Actually, it's the other way around. In C3C, the Forbidden Palace affects only the distance part of corruption. It does not affect the rank of any cities (the "Nth-closest city to the palace" factor.) Soren Johnson has said that this was the way it was intended to work all along but it wasn't coded correctly in Civ3 and PTW.

Now, once you have the FP built anywhere, the optimal-number-of-cities value is increased by a factor of 3/8 for your entire civilization. I'll spare everyone the mathematical details, but it's roughly equivalent to having three-fourths of a extra free courthouse in every city. For a typical civilization, 70% to 80% of the total value of the FP derives from this increased-OCN factor.

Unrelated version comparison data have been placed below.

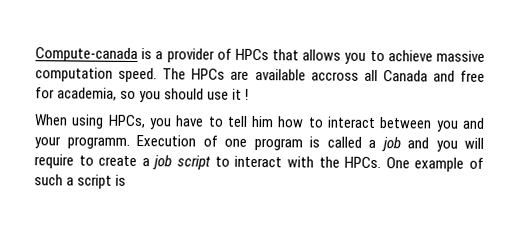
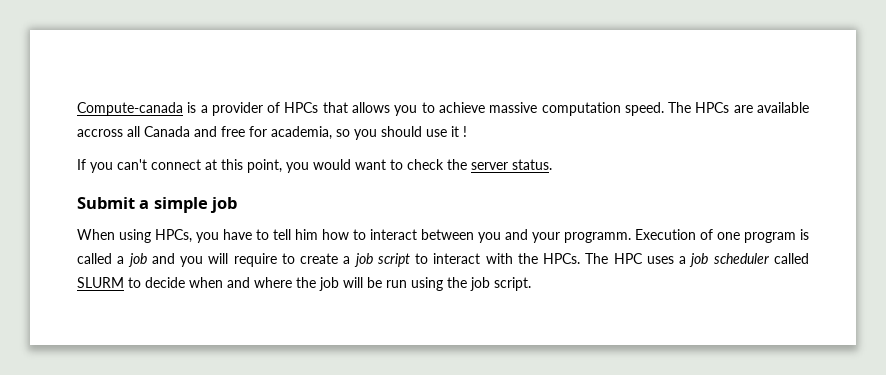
+ If you can't connect at this point, you would want to check the server status.
+ Submit a simple job
- One example of such a script is
+ The HPC uses a job scheduler called SLURM to decide when and where the job will be run using the job script.

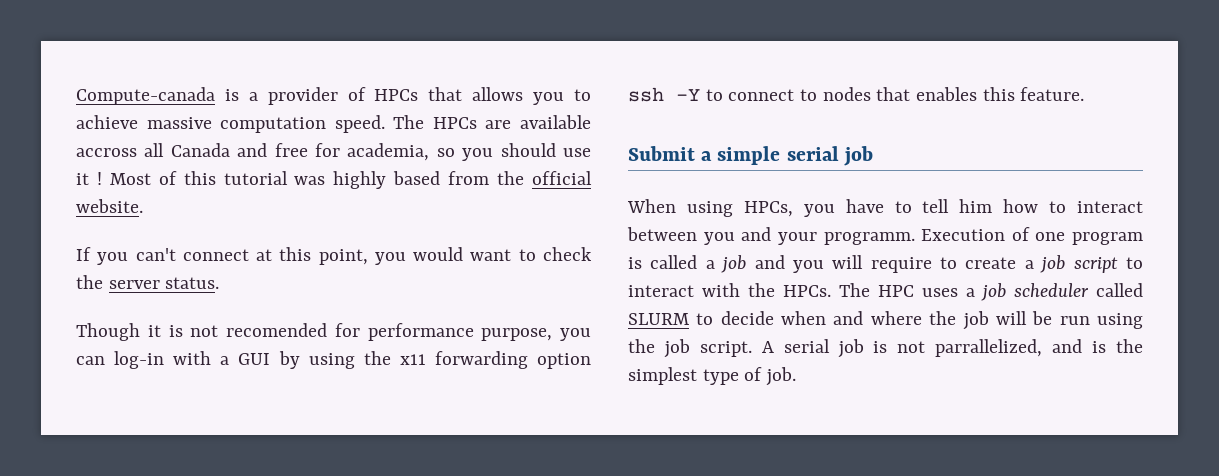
+ Most of this tutorial was highly based from the official website.
+ Though it is not recomended for performance purpose, you can log-in with a GUI by using the x11 forwarding option ssh -Y to connect to nodes that enables this feature.
- Submit a simple job
+ Submit a simple serial job
+ A serial job is not parrallelized, and is the simplest type of job.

Therefore, it's almost always best to build the FP anywhere ASAP, and of course ASAP means in your first ring. This is the source of the conventional wisdom that the FP location doesn't matter at all. That works well enough as a general guideline, but isn't 100% true.

If you have a spare Great Leader available to rush the FP, you _will_ get better results by doing so in a second- or third-ring city. In fact, the farther from the capital, the better, as long as the cities in the FP's area aren't past 2x OCN and totally unsalvageable. (And if you _do_ have cities beyond 2x of the juiced OCN values in C3C, you're a stone's throw away from domination anyway.)

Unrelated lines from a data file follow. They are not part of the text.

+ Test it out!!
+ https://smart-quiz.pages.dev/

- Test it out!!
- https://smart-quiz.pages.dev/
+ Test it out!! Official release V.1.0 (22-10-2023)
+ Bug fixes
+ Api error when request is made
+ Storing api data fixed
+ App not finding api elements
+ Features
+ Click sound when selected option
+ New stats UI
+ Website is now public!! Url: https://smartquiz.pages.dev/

Finally, there's another calculation for the FP city itself. The FP subtracts 70% from the corruption cap for the city that it's in. The normal base for the corruption cap is 90% in C3C, so the FP city itself is never more than 20% corrupted. To this, you can apply the standard effect that a courthouse and police station each subtract another 10% from the cap. So the final result is that an endgame FP city always has a corruption cap of 0%, making it a shield powerhouse. This makes it _appear_ that the FP city affects city rank, because it appears to set itself to rank 0, but this 0 is actually reached through an entirely different mechanism.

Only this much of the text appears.